Rafael Maffini, advogado e professor de Direito Administrativo da UFRGS:
“É pressuposto de validade dos atos administrativos que eles sejam praticados por quem tenha atribuição legal para tanto. Em 26/03 foram publicados decretos que exoneraram, a partir de 31/03, o General Pacelli Mota do cargo de Diretor de Fiscalização de Produtos Controlados e o transferiram para a reserva remunerada. Desta forma, em meados de abril, não mais teria ele atribuição legal, pois excluído do serviço ativo das Forças Armadas (art. 94, I, da Lei 6.880/80). E são igualmente inválidos os atos administrativos que foram praticados com base na indevida manifestação de agente público sem atribuição legal, inclusive com expressa menção a tal manifestação. Isso em razão da denominada teoria dos motivos determinantes, pela qual é nulo todo ato administrativo ‘quando a matéria de fato ou de direito, em que se fundamenta o ato, é materialmente inexistente ou juridicamente inadequada ao resultado obtido’ (art. 2º, parágrafo único, ‘d’, da Lei 4.717/65)”

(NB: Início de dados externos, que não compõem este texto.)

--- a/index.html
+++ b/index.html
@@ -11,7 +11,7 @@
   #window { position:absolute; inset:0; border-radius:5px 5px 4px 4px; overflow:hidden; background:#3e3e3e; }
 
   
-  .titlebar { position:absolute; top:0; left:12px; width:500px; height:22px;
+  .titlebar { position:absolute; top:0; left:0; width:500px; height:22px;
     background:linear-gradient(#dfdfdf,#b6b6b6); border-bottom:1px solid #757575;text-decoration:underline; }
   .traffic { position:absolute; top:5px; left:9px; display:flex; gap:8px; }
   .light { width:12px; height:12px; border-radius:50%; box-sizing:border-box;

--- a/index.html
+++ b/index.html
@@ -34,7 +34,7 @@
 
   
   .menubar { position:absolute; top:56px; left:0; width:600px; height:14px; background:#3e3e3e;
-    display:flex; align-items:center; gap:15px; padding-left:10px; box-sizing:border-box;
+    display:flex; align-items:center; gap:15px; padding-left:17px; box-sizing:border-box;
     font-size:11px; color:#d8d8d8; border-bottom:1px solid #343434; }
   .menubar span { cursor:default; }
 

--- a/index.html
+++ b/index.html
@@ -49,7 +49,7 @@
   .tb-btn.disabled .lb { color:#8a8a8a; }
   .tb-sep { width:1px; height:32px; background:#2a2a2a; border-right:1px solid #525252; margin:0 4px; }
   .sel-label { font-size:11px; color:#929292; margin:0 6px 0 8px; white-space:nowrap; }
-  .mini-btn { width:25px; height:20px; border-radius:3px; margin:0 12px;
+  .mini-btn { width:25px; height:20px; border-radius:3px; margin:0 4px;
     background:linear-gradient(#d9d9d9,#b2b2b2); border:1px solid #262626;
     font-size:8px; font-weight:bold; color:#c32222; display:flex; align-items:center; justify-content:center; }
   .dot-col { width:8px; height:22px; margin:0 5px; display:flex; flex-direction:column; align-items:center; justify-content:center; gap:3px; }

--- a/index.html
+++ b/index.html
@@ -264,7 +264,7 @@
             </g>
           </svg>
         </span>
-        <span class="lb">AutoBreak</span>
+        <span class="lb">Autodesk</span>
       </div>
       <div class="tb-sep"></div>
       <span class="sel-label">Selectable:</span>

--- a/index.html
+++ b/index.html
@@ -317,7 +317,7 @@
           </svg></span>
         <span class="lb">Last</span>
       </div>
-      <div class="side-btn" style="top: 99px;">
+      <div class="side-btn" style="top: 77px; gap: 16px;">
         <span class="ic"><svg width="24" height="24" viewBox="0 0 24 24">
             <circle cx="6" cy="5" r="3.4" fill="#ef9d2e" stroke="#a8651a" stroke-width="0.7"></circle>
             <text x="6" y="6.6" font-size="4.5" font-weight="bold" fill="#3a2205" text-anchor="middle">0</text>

Vera Monteiro, professora de direito administrativo da FGV Direito São Paulo
“É um episódio grave mudar uma política pública dessa maneira. A portaria foi assinada por quem tem competência pra fazer – os ministros da Defesa e da Justiça. São superiores hierárquicos. No entanto, a invalidade da portaria está relacionada à falta de motivação. A motivação para tomar essa decisão foi um ‘ok’ por WhatsApp, e foi um e-mail de alguém que não ocupava mais a função dentro do departamento, dizendo que não observa ‘qualquer impedimento’. Ainda que o Pacelli não ocupasse mais o cargo de diretor, poderia dar informação sobre estudo, algo em andamento no âmbito do departamento, que pudesse fundamentar a portaria e não trouxe. Ele apenas diz que não há qualquer impedimento. É uma portaria cujo vício é a falta de motivação – você tem uma mudança de uma regra sem que a autoridade tenha revelada as razões pelas quais a regra vai ser alterada. O fato de o general Pacelli ter enviado um e-mail, quando já não mais ocupava o cargo, e sendo o e-mail pessoal é mais um elemento para afirmar a falta de cerimônia para justificar a publicidade de uma portaria que muda uma política setorial. Uma portaria que muda política setorial precisa ser motivada. Essa motivação não veio nem do Ministério da Justiça, nem do Ministério da Defesa. Apenas revela que, na época em que o general Pacelli ocupava o cargo, não havia discussão nem estudo nem dentro do departamento sobre esse assunto.”